1

I am attempting to search for a string in order to match on several capture groups. In the case of two such capture groups the data is optional, so they may or may not match. I am using pcregrep with option -onumberto return the various capture groups. The question is: how can I return default value in the case no values match. I tried to use disjunctive but without success.

Example:

../pcre-8.32/pcregrep  -Min -o1 -o2 --om-separator="; " '(?s)<!-- BOUNDARY -->(?!.*?Read the full review).*?((\d*) of (\d*) people found the following review helpful|.*?).*?Help other customers find the most helpful' shirts/B000W18VGW

produces the correct line numbers.

-Min -o1 -o2 --om-separator="; " '(?s)<!-- BOUNDARY -->(?!.*?Read the full review).*?(\d*) of (\d*) people found the following review helpful.*?Help other customers find the most helpful' shirts/B000W18VGW

produces the correct output but only for the lines with

(\d*) of (\d*) people found the following review helpful

If the line above does not exists I would like to return "0" for each of the capture groups.

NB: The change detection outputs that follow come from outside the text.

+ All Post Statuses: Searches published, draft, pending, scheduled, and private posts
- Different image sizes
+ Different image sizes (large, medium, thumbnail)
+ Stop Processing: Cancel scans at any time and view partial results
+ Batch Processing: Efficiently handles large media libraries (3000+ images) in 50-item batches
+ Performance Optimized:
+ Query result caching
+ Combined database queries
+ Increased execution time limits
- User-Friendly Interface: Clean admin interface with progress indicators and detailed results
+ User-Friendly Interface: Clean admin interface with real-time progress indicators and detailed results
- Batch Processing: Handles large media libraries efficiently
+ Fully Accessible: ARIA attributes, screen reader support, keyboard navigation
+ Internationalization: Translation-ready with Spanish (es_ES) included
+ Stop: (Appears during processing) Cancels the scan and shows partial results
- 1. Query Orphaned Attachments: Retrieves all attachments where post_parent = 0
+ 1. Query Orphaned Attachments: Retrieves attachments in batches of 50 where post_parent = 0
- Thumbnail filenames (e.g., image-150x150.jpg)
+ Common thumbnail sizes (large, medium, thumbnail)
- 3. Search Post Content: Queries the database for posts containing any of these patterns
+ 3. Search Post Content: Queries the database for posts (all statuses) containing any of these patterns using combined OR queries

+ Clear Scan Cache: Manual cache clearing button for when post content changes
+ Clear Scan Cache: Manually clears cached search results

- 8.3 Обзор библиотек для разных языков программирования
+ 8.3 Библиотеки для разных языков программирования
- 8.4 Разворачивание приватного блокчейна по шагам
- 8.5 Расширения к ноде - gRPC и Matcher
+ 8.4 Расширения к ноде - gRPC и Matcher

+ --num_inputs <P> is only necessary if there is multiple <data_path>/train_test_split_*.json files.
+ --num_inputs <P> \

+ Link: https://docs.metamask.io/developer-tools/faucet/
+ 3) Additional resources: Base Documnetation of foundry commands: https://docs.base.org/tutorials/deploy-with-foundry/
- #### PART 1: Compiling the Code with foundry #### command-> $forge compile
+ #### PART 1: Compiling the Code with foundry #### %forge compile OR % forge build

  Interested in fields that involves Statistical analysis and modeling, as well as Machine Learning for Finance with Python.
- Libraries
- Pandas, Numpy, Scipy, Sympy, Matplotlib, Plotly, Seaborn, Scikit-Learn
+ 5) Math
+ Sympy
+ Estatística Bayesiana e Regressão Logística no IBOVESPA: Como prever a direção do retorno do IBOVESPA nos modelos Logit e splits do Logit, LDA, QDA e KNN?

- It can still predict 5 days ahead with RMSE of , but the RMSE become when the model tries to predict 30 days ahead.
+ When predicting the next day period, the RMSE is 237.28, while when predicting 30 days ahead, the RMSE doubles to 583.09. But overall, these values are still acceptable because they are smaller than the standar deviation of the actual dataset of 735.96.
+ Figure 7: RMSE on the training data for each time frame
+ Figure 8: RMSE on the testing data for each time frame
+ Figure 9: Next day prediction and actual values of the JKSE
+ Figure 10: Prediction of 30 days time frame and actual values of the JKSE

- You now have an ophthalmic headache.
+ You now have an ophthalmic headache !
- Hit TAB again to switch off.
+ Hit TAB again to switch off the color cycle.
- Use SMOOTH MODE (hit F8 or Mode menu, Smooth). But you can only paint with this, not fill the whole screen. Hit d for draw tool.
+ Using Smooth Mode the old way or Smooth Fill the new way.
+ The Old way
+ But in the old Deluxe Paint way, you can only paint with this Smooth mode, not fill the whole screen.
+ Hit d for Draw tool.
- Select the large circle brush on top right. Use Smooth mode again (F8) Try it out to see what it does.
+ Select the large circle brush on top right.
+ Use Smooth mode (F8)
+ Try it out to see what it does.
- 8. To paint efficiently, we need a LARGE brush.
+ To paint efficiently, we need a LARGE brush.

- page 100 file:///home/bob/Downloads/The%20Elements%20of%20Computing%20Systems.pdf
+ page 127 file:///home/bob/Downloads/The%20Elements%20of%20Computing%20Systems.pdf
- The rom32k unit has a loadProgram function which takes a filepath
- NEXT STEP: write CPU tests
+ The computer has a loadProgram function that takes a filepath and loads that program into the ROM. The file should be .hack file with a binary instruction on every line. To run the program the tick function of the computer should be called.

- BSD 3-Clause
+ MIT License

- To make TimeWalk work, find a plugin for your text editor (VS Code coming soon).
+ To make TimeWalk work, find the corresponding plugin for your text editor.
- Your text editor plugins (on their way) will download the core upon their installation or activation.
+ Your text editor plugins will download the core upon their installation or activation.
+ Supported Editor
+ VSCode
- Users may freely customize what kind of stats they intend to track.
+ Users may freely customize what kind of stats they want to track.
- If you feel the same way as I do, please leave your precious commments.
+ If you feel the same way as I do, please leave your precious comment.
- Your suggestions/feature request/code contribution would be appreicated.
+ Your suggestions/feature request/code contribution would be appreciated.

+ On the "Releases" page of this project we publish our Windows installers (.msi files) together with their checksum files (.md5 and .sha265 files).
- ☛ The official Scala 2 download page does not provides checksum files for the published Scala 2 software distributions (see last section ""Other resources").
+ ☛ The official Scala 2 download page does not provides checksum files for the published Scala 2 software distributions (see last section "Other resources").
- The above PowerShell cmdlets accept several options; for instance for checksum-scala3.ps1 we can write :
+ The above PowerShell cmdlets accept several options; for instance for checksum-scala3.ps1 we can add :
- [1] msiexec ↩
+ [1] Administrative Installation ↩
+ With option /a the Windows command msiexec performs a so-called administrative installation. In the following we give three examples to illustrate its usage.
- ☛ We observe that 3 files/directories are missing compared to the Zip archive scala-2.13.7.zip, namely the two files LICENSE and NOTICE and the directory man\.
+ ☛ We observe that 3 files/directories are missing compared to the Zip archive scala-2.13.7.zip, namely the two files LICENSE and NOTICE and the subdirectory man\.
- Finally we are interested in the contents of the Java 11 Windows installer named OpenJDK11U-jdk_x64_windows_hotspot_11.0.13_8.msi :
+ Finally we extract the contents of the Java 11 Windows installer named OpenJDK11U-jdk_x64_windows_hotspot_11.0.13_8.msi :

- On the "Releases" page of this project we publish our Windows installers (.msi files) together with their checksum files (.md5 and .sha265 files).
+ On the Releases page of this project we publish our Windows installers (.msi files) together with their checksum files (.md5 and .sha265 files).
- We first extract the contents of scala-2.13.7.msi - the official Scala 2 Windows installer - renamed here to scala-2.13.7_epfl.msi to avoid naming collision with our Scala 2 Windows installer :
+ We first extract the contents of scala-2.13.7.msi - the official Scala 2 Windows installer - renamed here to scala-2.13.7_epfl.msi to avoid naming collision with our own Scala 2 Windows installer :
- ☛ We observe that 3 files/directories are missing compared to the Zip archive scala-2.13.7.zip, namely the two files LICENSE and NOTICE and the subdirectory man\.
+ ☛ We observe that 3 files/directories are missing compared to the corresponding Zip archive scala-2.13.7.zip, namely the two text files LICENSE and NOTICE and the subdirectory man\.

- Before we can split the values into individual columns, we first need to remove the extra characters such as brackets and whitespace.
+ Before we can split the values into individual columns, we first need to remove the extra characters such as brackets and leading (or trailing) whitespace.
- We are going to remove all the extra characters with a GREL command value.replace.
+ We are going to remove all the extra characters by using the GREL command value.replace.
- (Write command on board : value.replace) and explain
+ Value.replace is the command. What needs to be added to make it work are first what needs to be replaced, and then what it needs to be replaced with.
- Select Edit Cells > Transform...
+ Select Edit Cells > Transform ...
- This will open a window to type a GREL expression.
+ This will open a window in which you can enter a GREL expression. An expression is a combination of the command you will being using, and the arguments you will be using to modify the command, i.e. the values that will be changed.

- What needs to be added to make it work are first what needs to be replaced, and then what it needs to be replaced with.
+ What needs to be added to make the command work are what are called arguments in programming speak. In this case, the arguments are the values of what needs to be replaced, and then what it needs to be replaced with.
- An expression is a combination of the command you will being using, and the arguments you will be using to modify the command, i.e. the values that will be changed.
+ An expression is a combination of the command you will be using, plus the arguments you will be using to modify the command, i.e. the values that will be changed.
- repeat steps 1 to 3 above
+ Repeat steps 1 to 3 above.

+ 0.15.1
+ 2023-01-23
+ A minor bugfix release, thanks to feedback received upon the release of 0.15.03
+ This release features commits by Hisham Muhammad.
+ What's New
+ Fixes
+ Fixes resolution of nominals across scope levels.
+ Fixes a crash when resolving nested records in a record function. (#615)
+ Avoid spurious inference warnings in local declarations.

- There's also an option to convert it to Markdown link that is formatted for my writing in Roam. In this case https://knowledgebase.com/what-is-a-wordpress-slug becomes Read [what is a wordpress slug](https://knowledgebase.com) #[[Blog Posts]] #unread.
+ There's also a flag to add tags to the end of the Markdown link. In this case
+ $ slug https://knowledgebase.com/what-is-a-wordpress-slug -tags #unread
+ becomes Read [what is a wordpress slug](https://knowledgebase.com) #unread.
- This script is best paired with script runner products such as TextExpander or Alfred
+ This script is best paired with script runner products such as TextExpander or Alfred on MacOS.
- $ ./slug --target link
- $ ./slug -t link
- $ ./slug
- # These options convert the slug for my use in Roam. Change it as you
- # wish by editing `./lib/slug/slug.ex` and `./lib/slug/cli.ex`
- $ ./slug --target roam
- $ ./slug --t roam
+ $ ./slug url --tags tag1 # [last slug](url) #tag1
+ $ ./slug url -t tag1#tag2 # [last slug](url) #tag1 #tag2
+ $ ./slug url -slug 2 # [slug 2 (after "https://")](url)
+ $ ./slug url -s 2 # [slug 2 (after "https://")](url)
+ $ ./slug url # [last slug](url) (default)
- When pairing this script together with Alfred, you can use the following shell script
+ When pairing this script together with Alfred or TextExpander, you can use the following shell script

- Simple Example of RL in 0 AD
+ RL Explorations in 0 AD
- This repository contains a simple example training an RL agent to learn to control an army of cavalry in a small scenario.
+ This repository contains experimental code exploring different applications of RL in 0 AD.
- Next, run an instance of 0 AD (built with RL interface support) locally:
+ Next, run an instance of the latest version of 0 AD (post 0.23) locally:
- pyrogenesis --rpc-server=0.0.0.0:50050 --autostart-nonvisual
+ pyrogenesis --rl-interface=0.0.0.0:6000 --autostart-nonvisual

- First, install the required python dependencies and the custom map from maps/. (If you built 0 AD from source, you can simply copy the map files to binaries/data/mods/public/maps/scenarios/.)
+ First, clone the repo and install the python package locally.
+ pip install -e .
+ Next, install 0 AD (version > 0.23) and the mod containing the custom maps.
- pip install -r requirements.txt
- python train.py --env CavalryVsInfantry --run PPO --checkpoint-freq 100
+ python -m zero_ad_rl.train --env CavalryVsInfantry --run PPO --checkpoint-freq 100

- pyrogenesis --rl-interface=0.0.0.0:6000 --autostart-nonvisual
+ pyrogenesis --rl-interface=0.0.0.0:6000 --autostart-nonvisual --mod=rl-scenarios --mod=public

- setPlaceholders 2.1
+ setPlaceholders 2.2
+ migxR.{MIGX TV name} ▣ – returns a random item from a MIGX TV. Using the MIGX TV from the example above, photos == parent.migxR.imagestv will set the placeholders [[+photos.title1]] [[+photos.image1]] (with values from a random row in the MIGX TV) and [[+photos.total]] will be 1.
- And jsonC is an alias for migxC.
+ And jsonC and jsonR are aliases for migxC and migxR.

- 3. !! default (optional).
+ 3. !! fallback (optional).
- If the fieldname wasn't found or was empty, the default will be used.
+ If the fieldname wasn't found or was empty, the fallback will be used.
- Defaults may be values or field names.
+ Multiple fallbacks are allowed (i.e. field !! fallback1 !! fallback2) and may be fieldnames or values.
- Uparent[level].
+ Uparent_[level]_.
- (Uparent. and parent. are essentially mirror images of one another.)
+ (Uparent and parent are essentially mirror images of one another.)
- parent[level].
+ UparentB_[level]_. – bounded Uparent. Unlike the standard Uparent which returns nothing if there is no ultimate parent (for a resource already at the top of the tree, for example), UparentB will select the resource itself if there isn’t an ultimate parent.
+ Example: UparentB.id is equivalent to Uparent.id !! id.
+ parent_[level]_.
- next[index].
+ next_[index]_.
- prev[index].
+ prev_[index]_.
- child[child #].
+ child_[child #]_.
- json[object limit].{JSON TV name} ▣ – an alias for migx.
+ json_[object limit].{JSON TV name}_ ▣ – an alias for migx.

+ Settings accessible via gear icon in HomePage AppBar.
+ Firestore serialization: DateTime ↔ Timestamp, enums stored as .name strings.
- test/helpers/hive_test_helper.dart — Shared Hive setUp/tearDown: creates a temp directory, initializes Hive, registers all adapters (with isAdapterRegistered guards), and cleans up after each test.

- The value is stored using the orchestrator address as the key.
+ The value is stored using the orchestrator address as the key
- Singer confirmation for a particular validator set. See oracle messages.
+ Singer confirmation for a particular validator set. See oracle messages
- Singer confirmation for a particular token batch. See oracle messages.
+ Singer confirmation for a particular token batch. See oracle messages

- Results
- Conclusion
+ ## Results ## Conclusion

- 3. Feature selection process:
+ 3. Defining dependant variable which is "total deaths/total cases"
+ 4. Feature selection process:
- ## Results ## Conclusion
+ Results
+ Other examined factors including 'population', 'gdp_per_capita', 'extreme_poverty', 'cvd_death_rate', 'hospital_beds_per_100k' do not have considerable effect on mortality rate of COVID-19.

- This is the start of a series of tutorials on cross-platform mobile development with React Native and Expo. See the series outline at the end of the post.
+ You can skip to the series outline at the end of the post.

Is this possible and if so how?

ekad
  • 14,436
  • 26
  • 44
  • 46
user2051561
  • 838
  • 1
  • 7
  • 21

1 Answers1

1

You can't make a character appear magically. That is, if there's no 0 anywhere in your subject string, then there's no way to capture a 0. Thus, if you want to capture a 0, you have to insert a 0 into the subject.

Now, let's say for some crazy reason, you're able and willing to modify your subject string (though apparently you're not able or not willing to set the 0 case outside of the regular expression, i.e. in code). Then, here's one solution.

Append 0 of 0 people found the following review helpful at the very end of your subject string, and instead of this:

((\d*) of (\d*) people found the following review helpful|.*?)

do this:

(?=.*?(\d*) of (\d*) people found the following review helpful)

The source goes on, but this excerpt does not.